Foreign person. If you are a foreign person, do not use Form W-9. Instead, use the appropriate Form W-8 (see Publication 515, Withholding of Tax on Nonresident Aliens and Foreign Entities).
Nonresident alien who becomes a resident alien. Generally, only a nonresident alien individual may use the terms of a tax treaty to reduce or eliminate U.S. tax on certain types of income. However, most tax treaties contain a provision known as a “saving clause.” Exceptions specified in the saving clause may permit an exemption from tax to continue for certain types of income even after the payee has otherwise become a U.S. resident alien for tax purposes.
If you are a U.S. resident alien who is relying on an exception contained in the saving clause of a tax treaty to claim an exemption from U.S. tax on certain types of income, you must attach a statement to Form W-9 that specifies the following five items:
1. The treaty country. Generally, this must be the same treaty under which you claimed exemption from tax as a nonresident alien.
2. The treaty article addressing the income.
3. The article number (or location) in the tax treaty that contains the saving clause and its exceptions.
4. The type and amount of income that qualifies for the exemption from tax.
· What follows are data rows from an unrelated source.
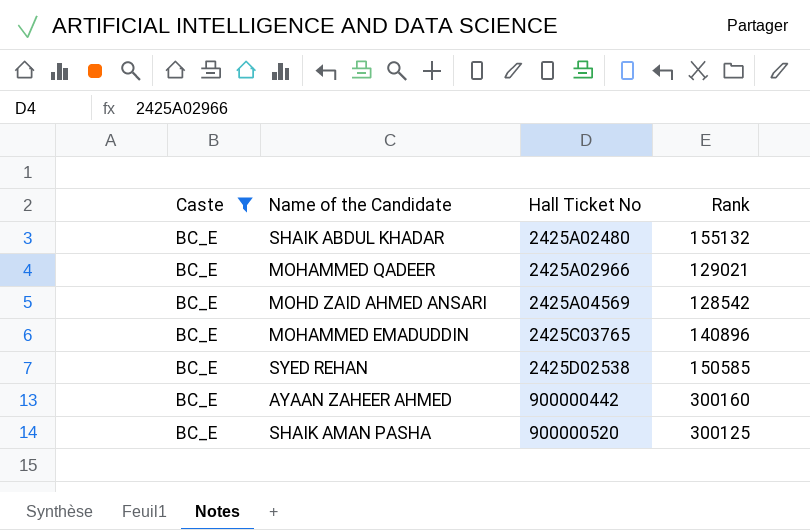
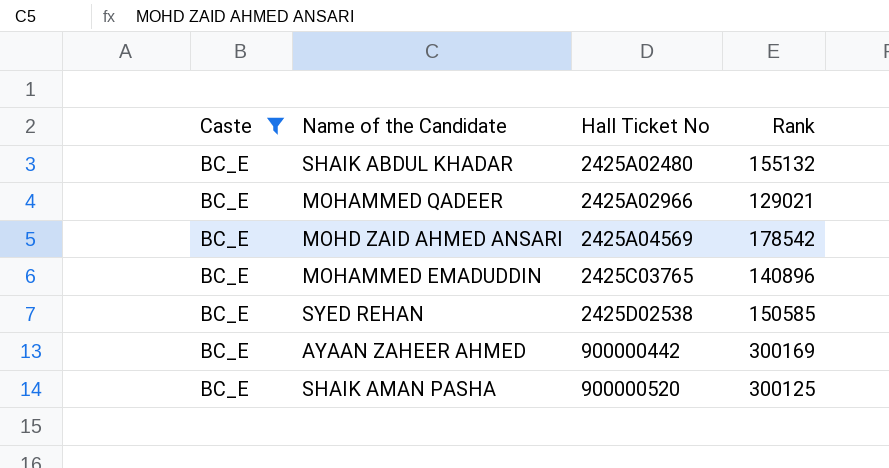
MOHD ZAID AHMED ANSARI | Rank: 128542 -> 178542
AYAAN ZAHEER AHMED | Rank: 300160 -> 300169

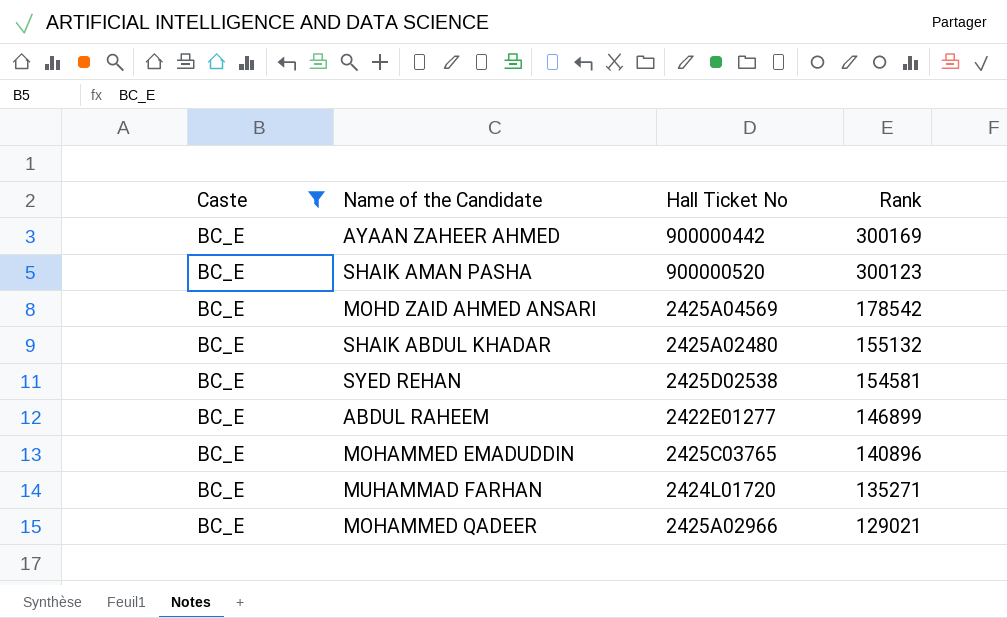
row order: Hall Ticket No ascending -> Rank descending
SHAIK AMAN PASHA | Rank: 300125 -> 300123
SYED REHAN | Rank: 150585 -> 154581
row ABDUL RAHEEM: none -> BC_E | 2422E01277 | 146899
row MUHAMMAD FARHAN: none -> BC_E | 2424L01720 | 135271

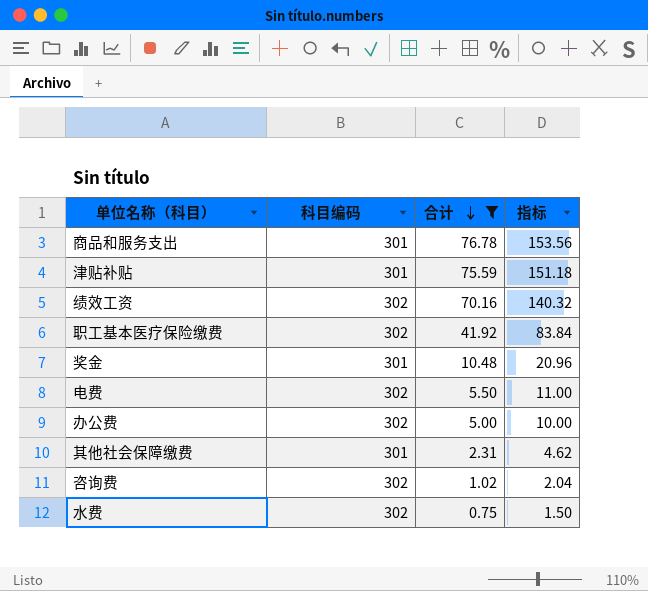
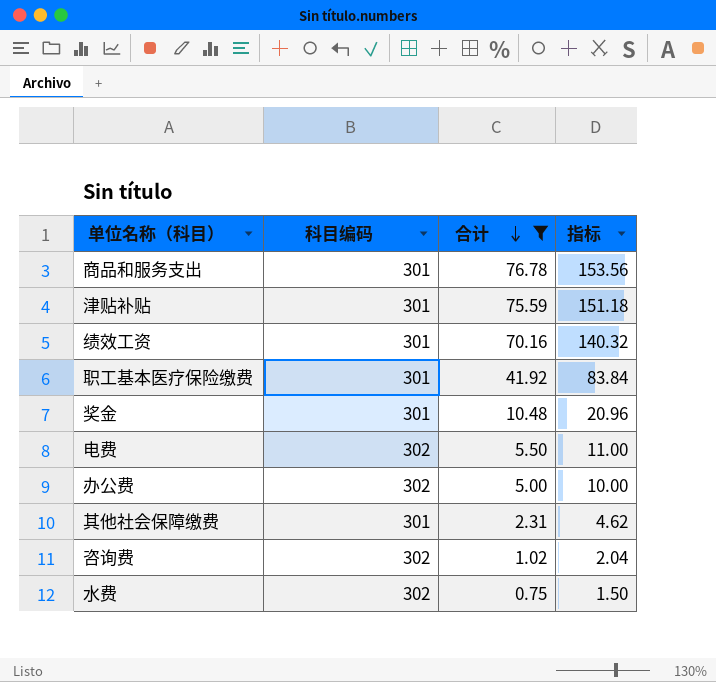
绩效工资 | 科目编码: 302 -> 301
职工基本医疗保险缴费 | 科目编码: 302 -> 301

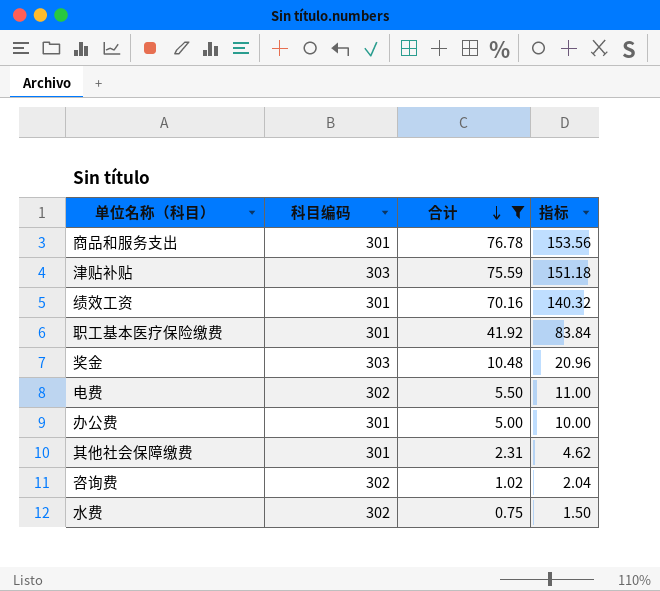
津贴补贴 | 科目编码: 301 -> 303
奖金 | 科目编码: 301 -> 303
办公费 | 科目编码: 302 -> 301

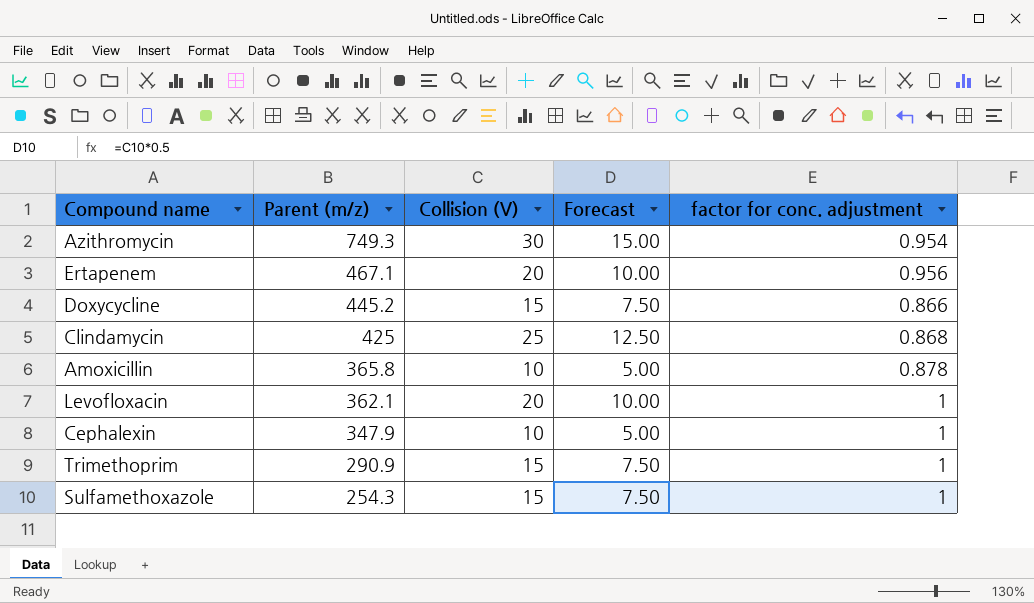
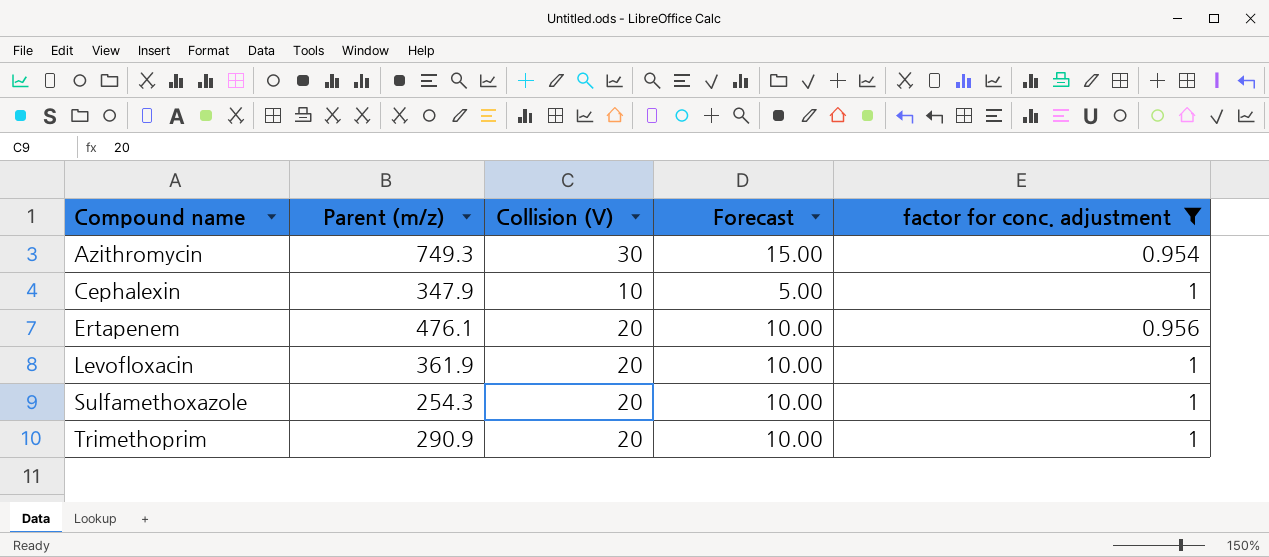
filter: none -> factor for conc. adjustment >= 0.954
row order: Parent (m/z) descending -> Compound name ascending
Ertapenem | Parent (m/z): 467.1 -> 476.1
Levofloxacin | Parent (m/z): 362.1 -> 361.9
Sulfamethoxazole | Collision (V): 15 -> 20
Sulfamethoxazole | Forecast: 7.50 -> 10.00
Trimethoprim | Collision (V): 15 -> 20
Trimethoprim | Forecast: 7.50 -> 10.00

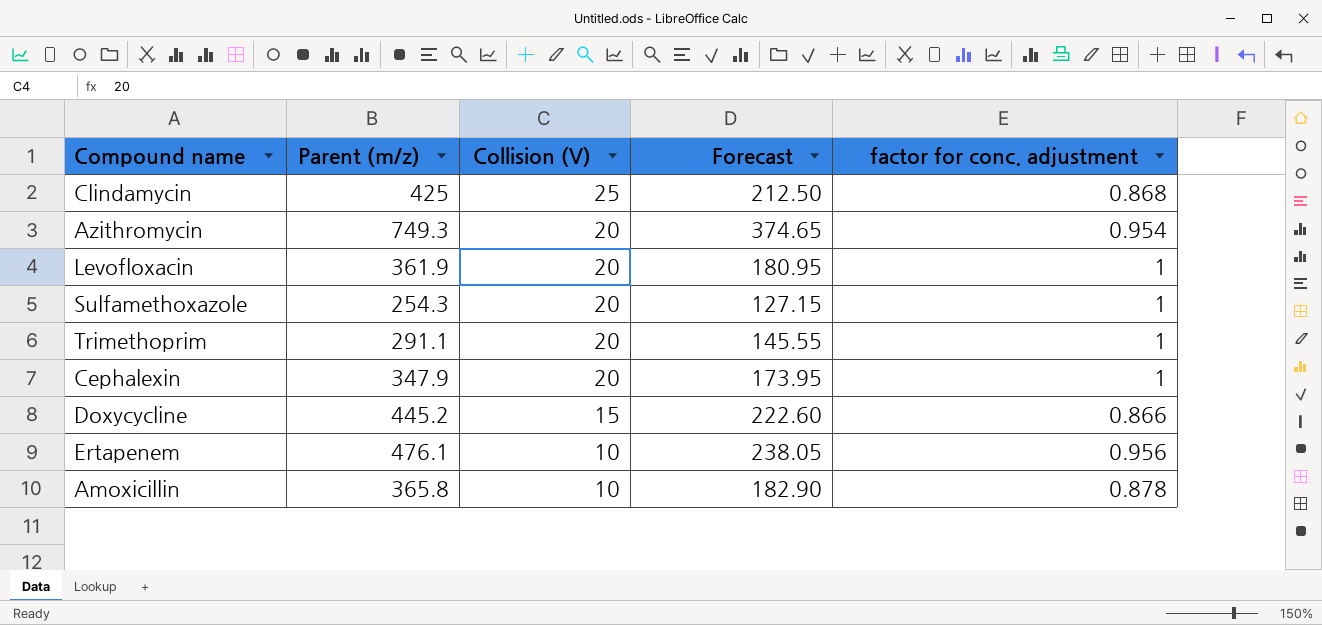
filter: factor for conc. adjustment >= 0.954 -> none
row order: Compound name ascending -> Collision (V) descending
column Forecast | formula: [Collision (V)] * 0.5 -> [Parent (m/z)] * 0.5
Azithromycin | Collision (V): 30 -> 20
Trimethoprim | Parent (m/z): 290.9 -> 291.1
Cephalexin | Collision (V): 10 -> 20
Ertapenem | Collision (V): 20 -> 10

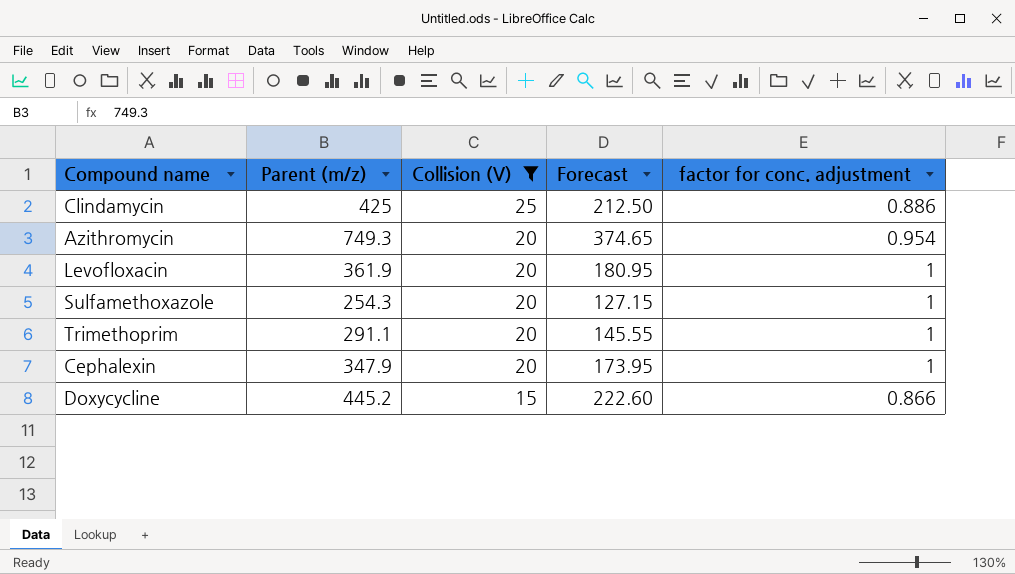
filter: none -> Collision (V) != 10
Clindamycin | factor for conc. adjustment: 0.868 -> 0.886

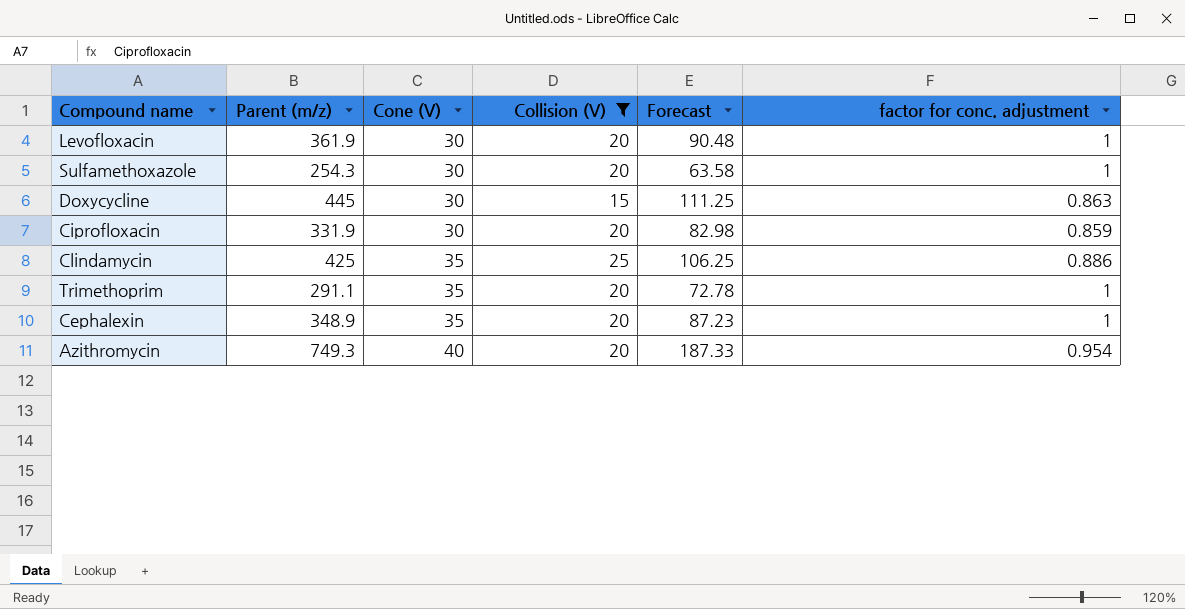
row order: Collision (V) descending -> Cone (V) ascending
column Cone (V) | position: none -> 3
column Forecast | formula: [Parent (m/z)] * 0.5 -> [Parent (m/z)] * 0.25
Doxycycline | Parent (m/z): 445.2 -> 445
Doxycycline | factor for conc. adjustment: 0.866 -> 0.863
row Ciprofloxacin: none -> 331.9 | 30 | 20 | 82.98 | 0.859
Cephalexin | Parent (m/z): 347.9 -> 348.9

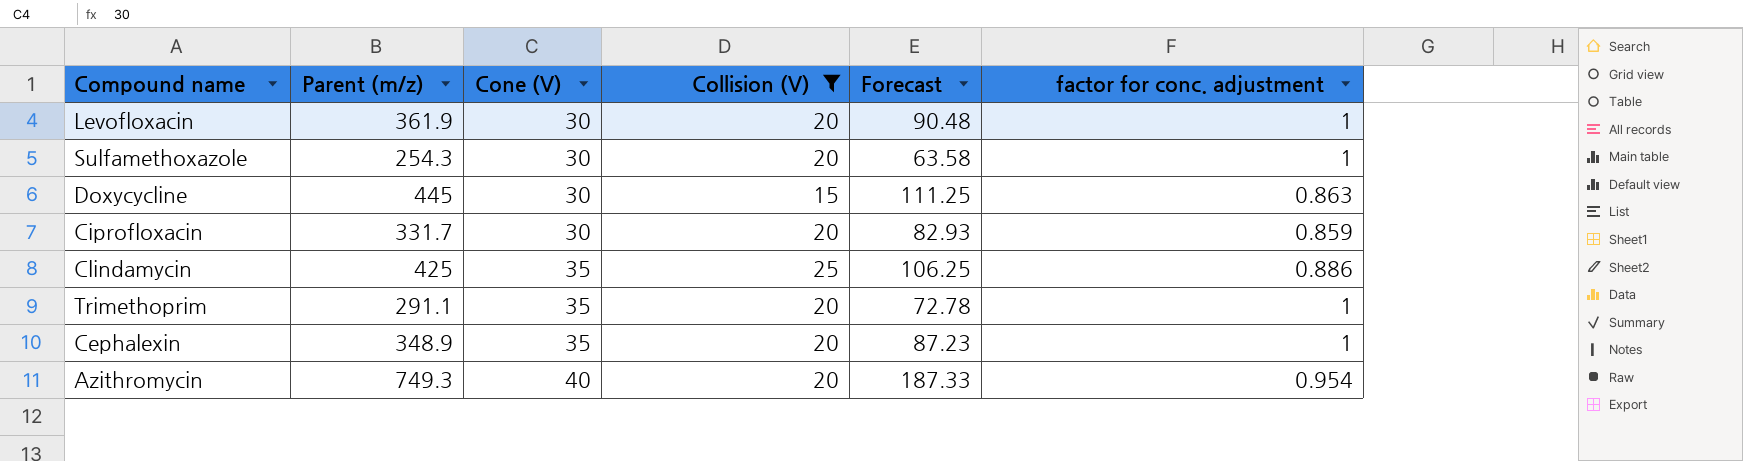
Ciprofloxacin | Parent (m/z): 331.9 -> 331.7
Ciprofloxacin | Forecast: 82.98 -> 82.93

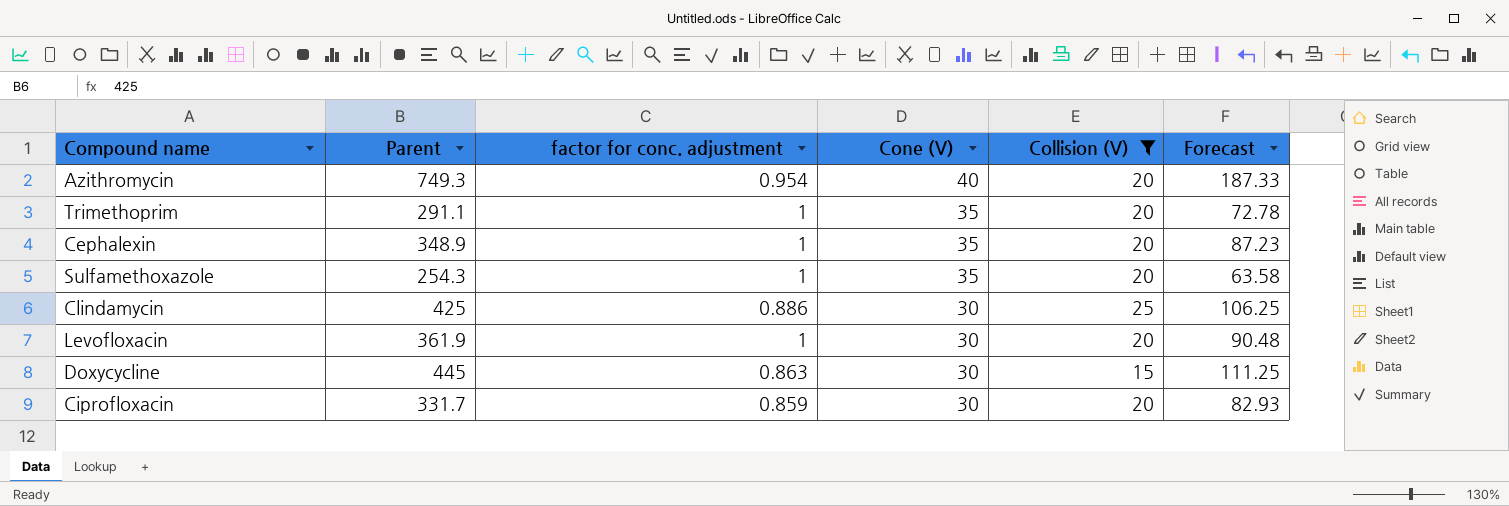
row order: Cone (V) ascending -> Cone (V) descending
column name: Parent (m/z) -> Parent
column factor for conc. adjustment | position: 6 -> 3
Sulfamethoxazole | Cone (V): 30 -> 35
Clindamycin | Cone (V): 35 -> 30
5. Sufficient facts to justify the exemption from tax under the terms of the treaty article.
Example. Article 20 of the U.S.-China income tax treaty allows an exemption from tax for scholarship income received by a Chinese student temporarily present in the United States. Under U.S. law, this student will become a resident alien for tax purposes if his or her stay in the United States exceeds 5 calendar years. However, paragraph 2 of the first Protocol to the U.S.-China treaty (dated April 30, 1984) allows the provisions of Article 20 to continue to apply even after the Chinese student becomes a resident alien of the United States. A Chinese student who qualifies for this exception (under paragraph 2 of the first protocol) and is relying on this exception to claim an exemption from tax on his or her scholarship or fellowship income would attach to Form W-9 a statement that includes the information described above to support that exemption.
If you are a nonresident alien or a foreign entity not subject to backup withholding, give the requester the appropriate completed Form W-8.
What is backup withholding? Persons making certain payments to you must under certain conditions withhold and pay to the IRS a percentage of such payments. This is called “backup withholding.” Payments that may be subject to backup withholding include interest, tax-exempt interest, dividends, broker and barter exchange transactions, rents, royalties, nonemployee pay, and certain payments from fishing boat operators. Real estate transactions are not subject to backup withholding.
You will not be subject to backup withholding on payments you receive if you give the requester your correct TIN, make the proper certifications, and report all your taxable interest and dividends on your tax return.
Payments you receive will be subject to backup withholding if:
1. You do not furnish your TIN to the requester,
2. You do not certify your TIN when required (see the Part II instructions on page 3 for details),
3. The IRS tells the requester that you furnished an incorrect TIN,
4. The IRS tells you that you are subject to backup withholding because you did not report all your interest and dividends on your tax return (for reportable interest and dividends only), or
5. You do not certify to the requester that you are not subject to backup withholding under 4 above (for reportable interest and dividend accounts opened after 1983 only).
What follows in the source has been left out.